Dev #3 – The Divine Drive

Hey everyone.

I hope you’re having a great day.

It’s been a little bit since my last post. I decided to slow down on the number of posts because if I were to post every day, there would be many times where I wouldn’t have anything to say.

Today we’re talking about the Divine Drive – your main source of power. When you entered Isevr’s Complex, it was severed from Orilfen, and your power was limited.

Whenever you use a spell, you use some Divine Energy. Maybe I’ll call it Ether; not quite sure yet. E(i)ther way, your spells cost DE to use. Your Divine Drive can only hold so much of it at one time.

Since you are severed from your goddess, it will also make some of the Divine Drive “break.” This is just represented as part of the capacity becoming unusuable.

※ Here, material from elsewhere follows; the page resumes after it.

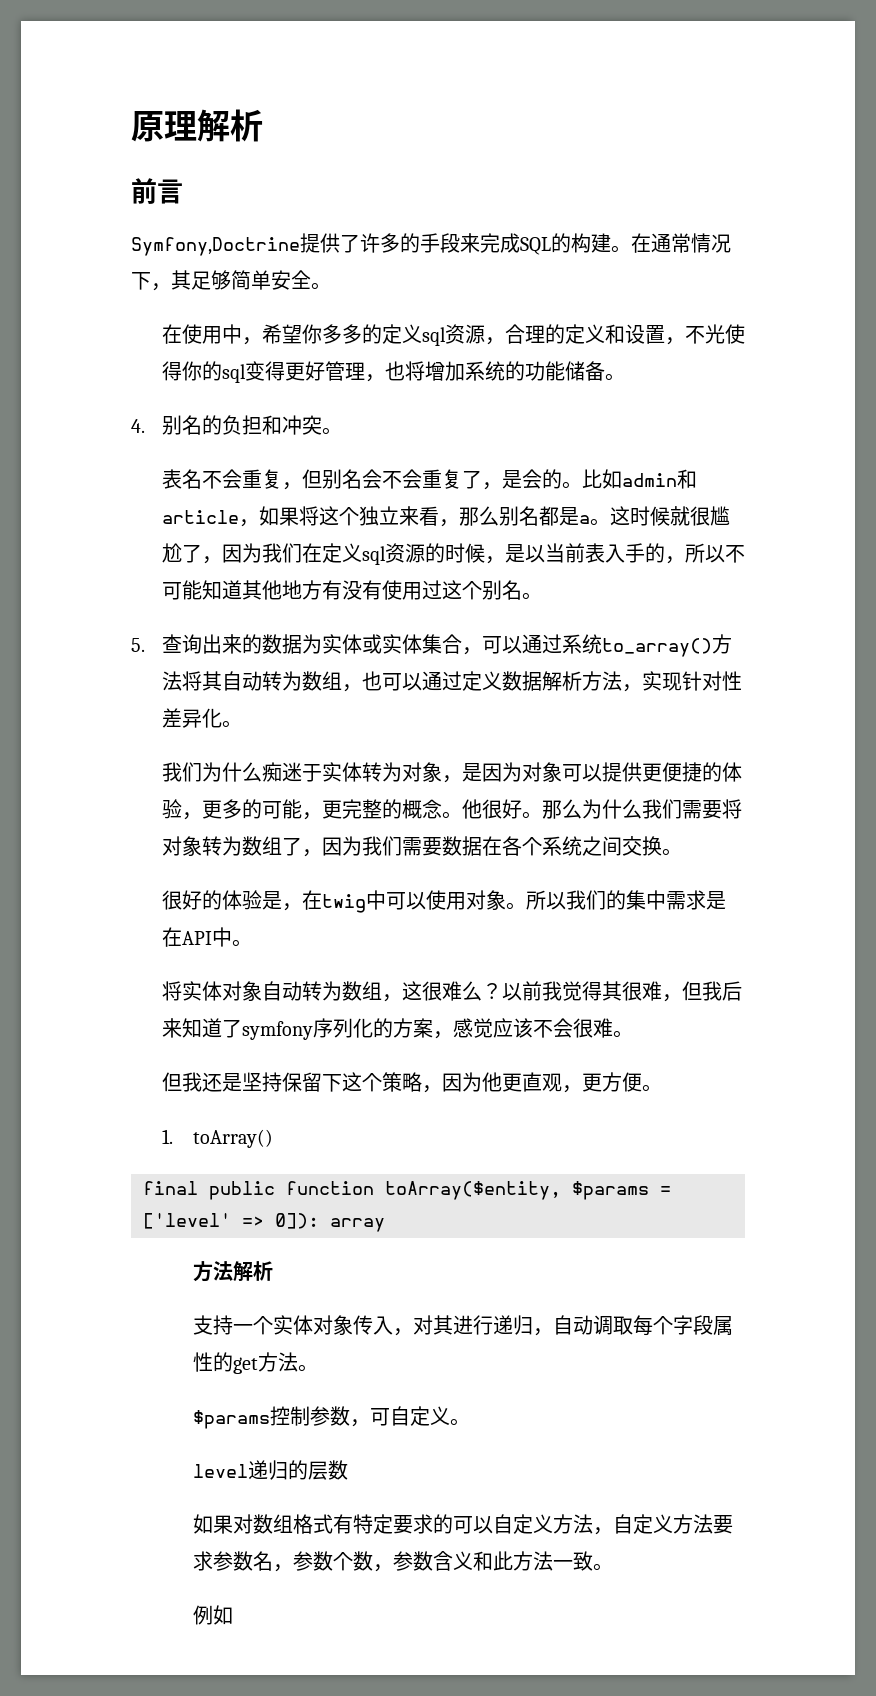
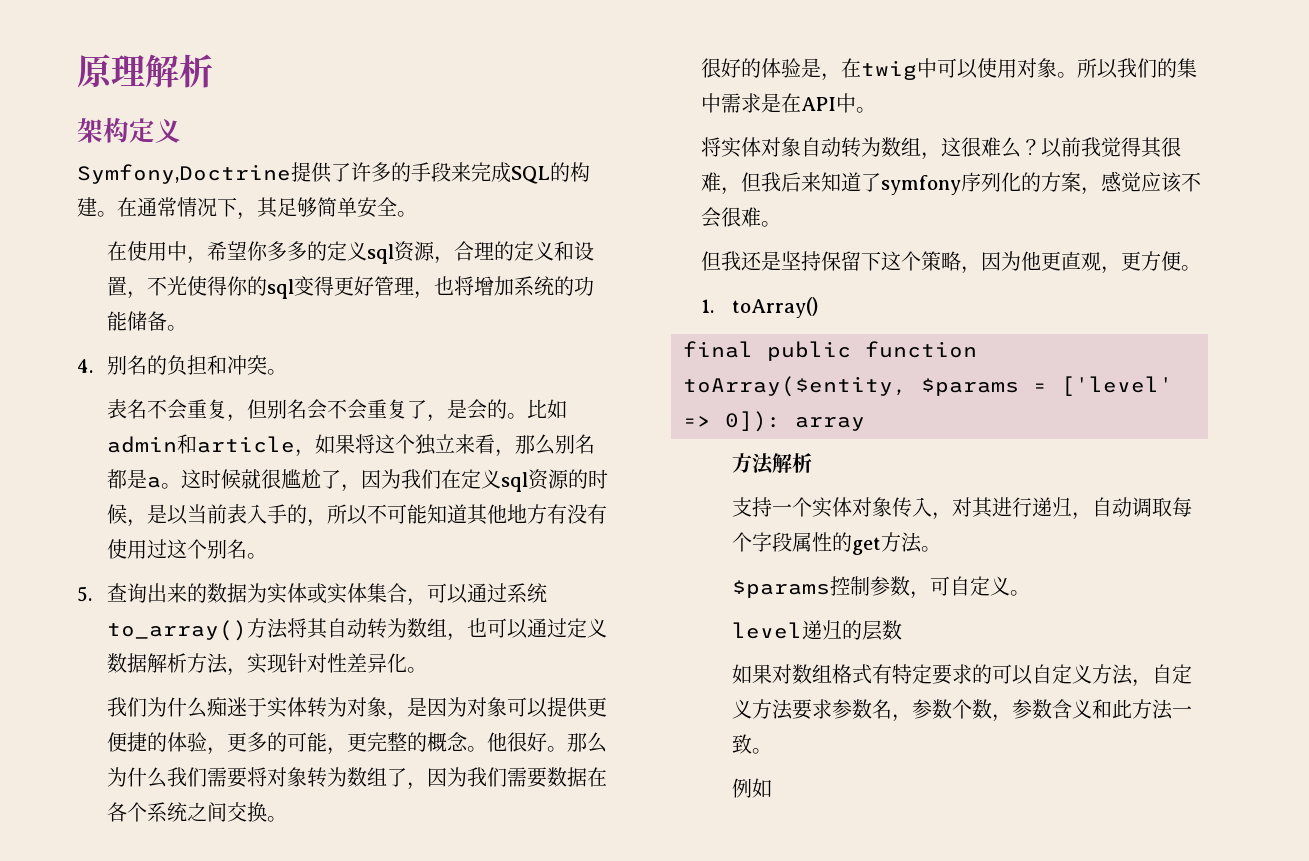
- 前言
+ 架构定义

The Divine Drive is represented as a circle gauge with three colored sections. The white portion is the amount of available Divine Energy. The light gray portion is the amount of unavailable energy. This can be recharged by killing enemies. The dark gray portion is broken capacity, which cannot be reused. Finally, if the entire drive is broken, it will be shown as a black circle.

If the drive is completely full to its broken portion, it will have a glowing effect show. Here’s the spritesheet for the Divine Drive right now.

And here’s an animation of me playing with the debug controls.

There are two miscellaneous symbols in the spritesheet – an X and a /. I plan to flash these over the Divine Drive display when you try to cast a spell that you don’t have enough power ( / ) or capacity ( X ) for. Maybe I could also make the available portion flash red using some bitmap manipulation, although InsanityEngine does not currently have a method to tint a bitmap.

Come to think of it, I could just load the bitmap and set the Green and Blue channels to 0, and store that as an alternative bitmap to read from. Ultimately, that would use a lot more memory. Currently, the Divine Drive bitmap uses 204.8kB of memory.

There’s something I need to confess. Usually, when I write these articles, I realize that I should implement something into the engine and then do so, during the course of the article. It’s actually been a few days since I wrote the previous section (because I keep losing the drafts), and I’ve implemented image tinting.

Now, when the Divine Drive has less than or equal to 4 segments left (just as a temporary test), the Divine Drive will tint to (.6, 0, 0, 1), which is a middle red.

The intention is to make this animation flash later on, but for now this is fine.

Now, let’s implement the view of how much juice you have left. We’ll just leave it centered above the circle view.

Now we have the amount of remaining and unbroken power left, but there’s a few issues.

  1. The text is difficult to read since it’s so close together
  2. The circle does not reflect the actual state of the text.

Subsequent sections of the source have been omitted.